そして私は気づいた、先輩は傷だらけだ。陽菜先輩もそんな先輩を見送る事しかできない。陽菜先輩にとって相馬先輩はご主人様、メイドは逆らえない。でも私なら、相馬先輩の正式なメイドでは無い私なら、止めることができる。でも、そんな私と相馬先輩の関係に名前を付ける事はできない。とてもあやふやな関係だ。そんな私が出過ぎた事なんて言える筈が無い。もっと強い関係が必要だ。
偶然が重なった。私は相馬先輩の隣に立つ。
極端だろうか? でも良い。そう思ってしまったのだから。
駅の階段に僕ら三人が取り残された。
誰も動けなかった。
「あっ、ようやく見つけた~。気がついたら三人ともいないんだもん。困っちゃう」
そんな気の抜けた声にも目を向けず、僕は目を伏せ、二人のメイドはにらみ合う。
「って、無視しないでよ~」
「陽菜先輩が間違っているとは思いません。もしかしたら正しいかもしれません。認めます、これは私の自分勝手な願望だって」
「立派です。それがわかっているのなら」
「でも、私は先輩のようにはいられません。自分の願望を押しとどめて、大好きな人の望みを全うさせるなんて。先輩は、愛しているから何も求めないのですか?」
「っ、私は……私は!」
「はい、そーこーまーでー。二人ともここは公共の場。どう見ても相馬くんを取り合う修羅場だよ。というわけで、学校行くよ」
ビシッとそう言って二人の手を取ってずんずんと歩き出す。
その背中を見送る。それは、ポケットに入れていたスマホが震えたから。
学校とは逆方向。
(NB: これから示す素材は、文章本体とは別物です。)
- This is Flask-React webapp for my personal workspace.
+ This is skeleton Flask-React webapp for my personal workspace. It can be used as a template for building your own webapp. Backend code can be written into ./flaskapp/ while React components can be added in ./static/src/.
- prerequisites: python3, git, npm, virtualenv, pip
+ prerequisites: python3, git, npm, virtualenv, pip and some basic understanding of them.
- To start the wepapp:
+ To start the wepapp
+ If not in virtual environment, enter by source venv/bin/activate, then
三人に見つからないようこっそりと移動。あそこまで言ってくれた乃安には悪いとは思う。けれど、僕は、そうしなければならない。
あまり来たことが無い方向。そして知らない場所。廃屋なんてわざわざ来る人はいないだろう。ちゃんと靴を履いていなければ絶対怪我するような場所だ。
「君島さん」
「莉々で良いよ。昔みたいに」
「もう僕は昔の僕とは別人の気分だ」
「そうだね。あんた、もっと暗かったもん。……ここなら、あんたをどうこうしようとね。最悪見つからないかも」
「最悪と考えてくれるだけ嬉しいよ」
既に彼女の手にはナイフが握られていた。それはカッターでは無い。多分、確実に殺せる。
僕は静かに待った。僕がどうするかは決まっていた。彼女はきっとそうしてくれる。
君島さんの顔に緊張が走る。腰だめに構えたナイフに光が反射する。それがとても眩しく見えた。そうだ、それで良いんだ。僕の顔にはきっと笑みすらこぼれていただろう。
「あんた、異常よ」
「うん、今の僕はまともじゃないと思う」
そうして彼女は躊躇うことなく、そのまま僕に向かってきた。僕は動かなかった。